BEGIN

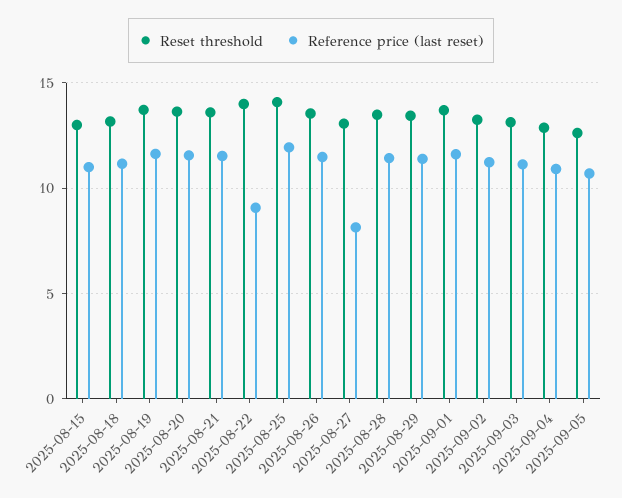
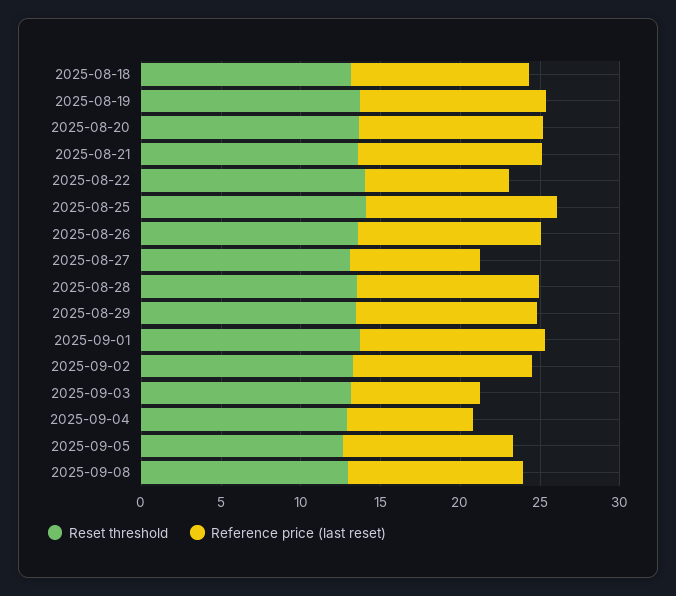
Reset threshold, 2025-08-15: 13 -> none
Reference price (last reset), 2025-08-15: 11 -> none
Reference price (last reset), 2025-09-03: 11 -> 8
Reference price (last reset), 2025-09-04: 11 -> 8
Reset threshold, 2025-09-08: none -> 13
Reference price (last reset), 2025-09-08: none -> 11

END

WORK TO BE COMPLETED
Everything from the line containing "Reset threshold, 2025-09-08: none -> 13" through the final line of the records is what you should print, exactly and with nothing added.

WORKED SOLUTION
Reset threshold, 2025-09-08: none -> 13
Reference price (last reset), 2025-09-08: none -> 11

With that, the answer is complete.